September 10, 2020— Five major pharmaceutical companies are flouting the 340B drug pricing program statute, and others appear poised to follow suit. But a vocal group of safety-net providers and national organizations are calling on the federal government to use its authority to put a stop to those actions before patients are harmed.
Beginning in late June, the drug makers have taken a series of actions aimed at reducing access to 340B discounts to hospitals, health centers, and clinics participating in the program. Two manufacturers – Eli Lilly and AstraZeneca – have unilaterally decided to refuse discounts on nearly all their drugs if they are purchased by a 340B covered entity for dispensing at a community-based contract pharmacy. Merck, Sanofi, and Novartis have taken a slightly different tack by demanding reams of patient claim data from 340B providers that use community pharmacies. This includes claims for patients on Medicaid, Medicare, and commercial insurance. All three manufacturers have threatened to cut off 340B pricing – or take other drastic actions – for hospitals that do not comply.
These actions have unleashed a whirlwind of letters to Health and Human Services Secretary Alex Azar calling on him to use his authority to block the drug companies. Today, more than 1,100 hospitals that participate in 340B sent their letter to Azar. The hospitals note: “These collective actions to deny access to 340B pricing are clear violations of the 340B statute that will set a dangerous precedent. If the administration permits pharmaceutical companies to continue these practices, 340B hospitals will face increased difficulties serving high volumes of patients living with low incomes in our rural and urban communities.”

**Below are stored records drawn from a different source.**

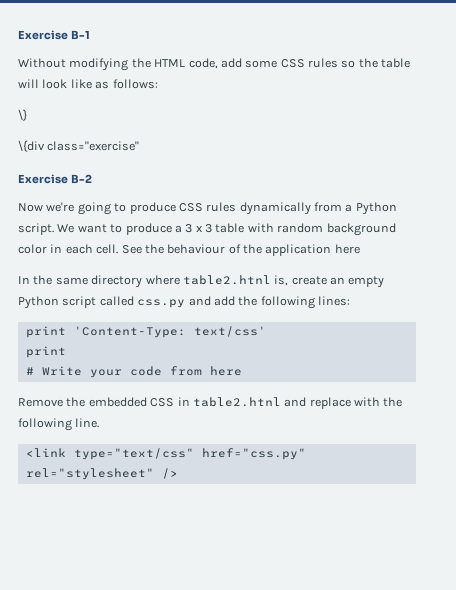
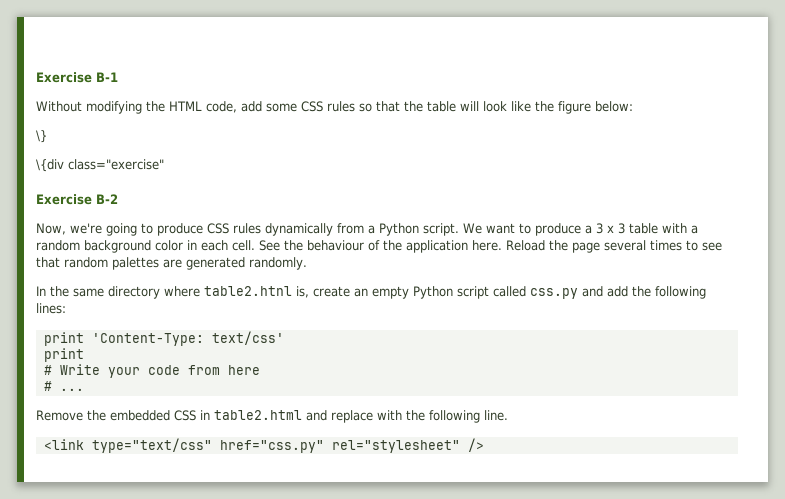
(356, 64) none -> [376,101,400,112] that
[95,79,158,89] as follows: -> [535,101,633,114] the figure below:
[18,203,43,212] Now -> [36,223,66,235] Now,
(274, 228) none -> [691,225,698,234] a
[334,244,360,254] here -> [472,240,722,253] [36,257,307,270] here. Reload the page several times to see that random palettes are generated randomly.
(242, 371) none -> [43,381,84,391] // # ...
[192,397,281,407] table2.htnl -> [214,410,302,420] table2.html

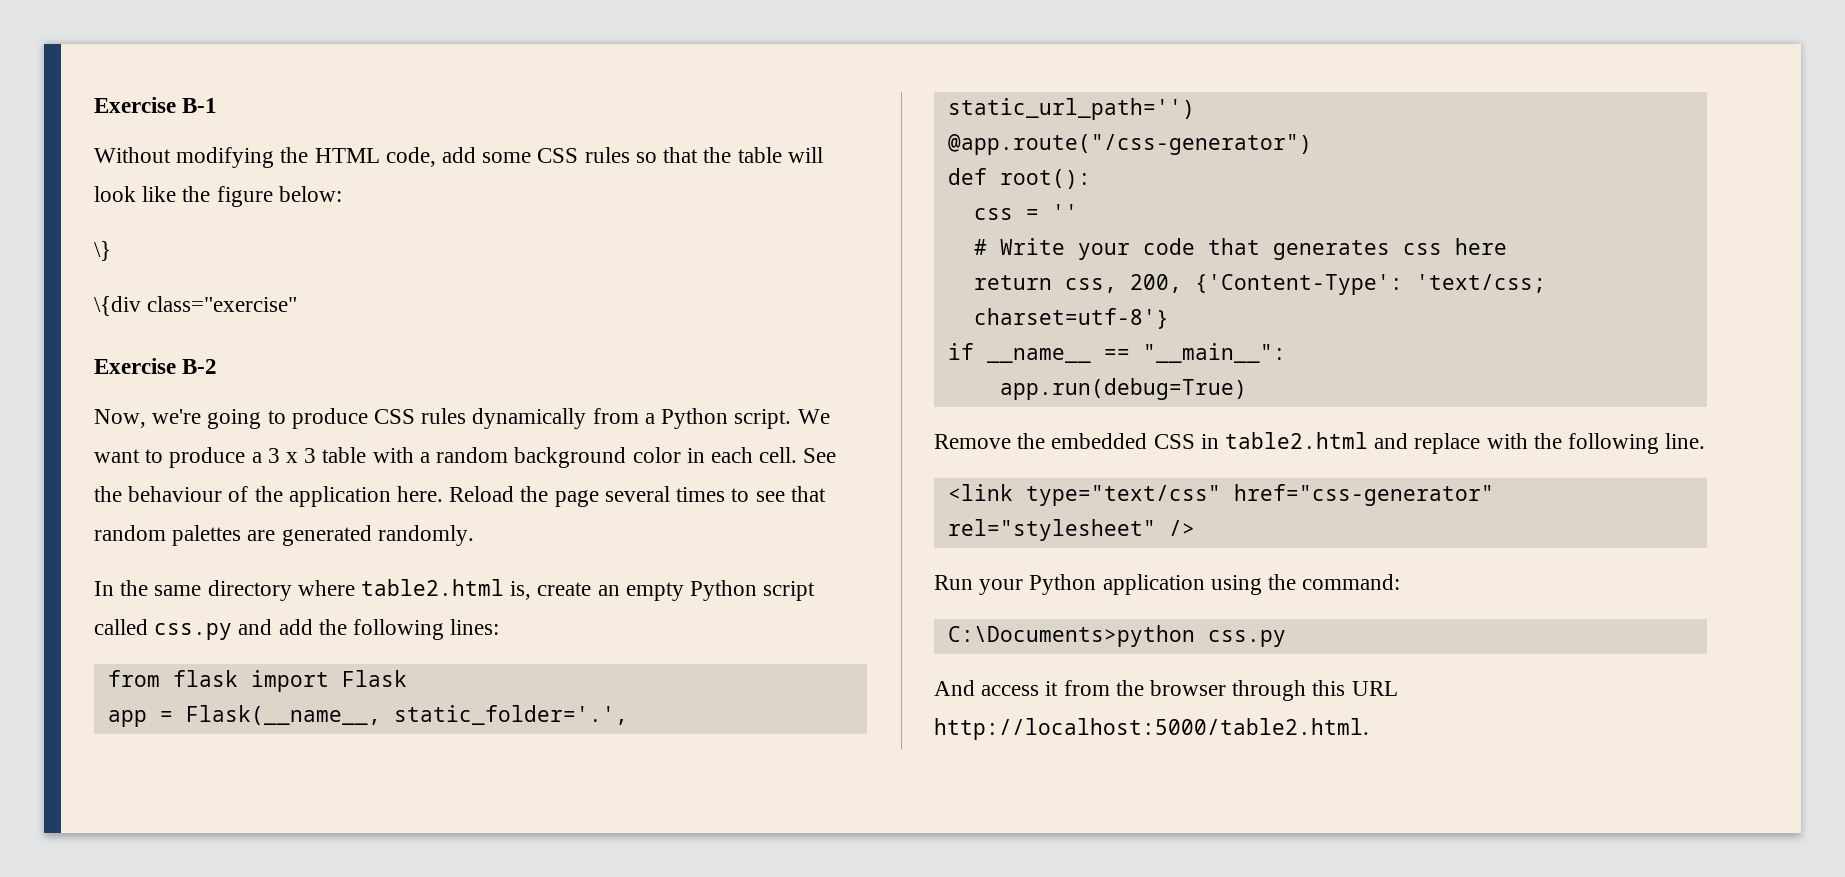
[204,286,292,296] table2.htnl -> [361,579,505,596] table2.html
[43,331,284,346] [43,348,84,362] [43,364,260,378] [43,381,84,391] print 'Content-Type: text/css' // print // # Write your code from here // # ... -> [107,670,407,692] [107,705,628,727] [947,98,1195,120] [947,134,1312,155] [947,168,1091,189] [973,204,1078,220] [973,238,1507,260] [973,274,1546,295] [973,308,1169,329] [947,343,1286,363] [999,378,1247,400] from flask import Flask // app = Flask(__name__, static_folder='.', static_url_path='') // @app.route("/css-generator") // def root(): // css = '' // # Write your code that generates css here // return css, 200, {'Content-Type': 'text/css; charset=utf-8'} // if __name__ == "__main__": // app.run(debug=True)
[219,440,324,453] href="css.py" -> [1233,484,1494,506] href="css-generator"
(484, 445) none -> [934,574,1401,595] [947,625,1286,647] [934,680,1398,701] [934,718,1369,740] // Run your Python application using the command: // C:\Documents>python css.py // And access it from the browser through this URL http://localhost:5000/table2.html.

The hospitals’ request follows letters from other 340B providers and from members of Congress. Recently, three senior members of the House Energy & Commerce Committee wrote Azar, saying: “The 340B Program is a critical tool in the fight to lower drug prices, and helps safety net health providers, including Federally Qualified Health Centers and disproportionate share hospitals, among others, to provide frontline care in the midst of the coronavirus disease of 2019 (COVID-19) pandemic. It is critical that the Administration maintains program integrity to ensure this care is not interrupted.” The letter is signed by Committee Chairman Frank Pallone (D-N.J.), Health Subcommittee Chairwoman Anna Eshoo (D-Calif.), and Oversight and Investigations SubcommitteeChair Diana DeGette (D-Colo.)
Also on Capitol Hill, a bipartisan group of House members are circulating a letter to Azar for signatures from as many of their colleagues as possible. The letter – authored by Reps. David McKinley (R-W.V.), Diana DeGette (D-Colo.), Greg Gianforte (R-Mont.), Peter Welch (D-Vermont), Dusty Johnson (R-S.D.), and Doris Matsui (D-Calif.) – urges Azar to “use your authority to address these troubling actions and require these companies to comply with the law.” The lawmakers add: “A failure to act will serve as an invitation to other manufacturers to follow suit, leading to a wholesale increase in prescription drug costs for our safety-net providers during a public health emergency.”
More to Come
Azar has not yet publicly commented on the controversy surrounding drug company actions. However, the Health Resources & Services Administration (HRSA), which oversees 340B, has issued a series of public statements that expressing increasing concern about those actions. In its latest comments, HRSA said it “has received an increased number of complaints from covered entities regarding the practices by manufacturers and covered entities’ inability to receive the 340B ceiling price for covered outpatient drugs.” The agency says it is “in the process of investigating those complaints and we continue to encourage impacted covered entities to provide this information to HRSA so that we can respond to current market activities to the extent authorized by the 340B statute.”
It is not clear how this conflict will end. But advocates for safety-net providers and their patients are keeping up the pressure on the government to intervene before the health system starts seeing the harmful effects of drug companies flouting the law.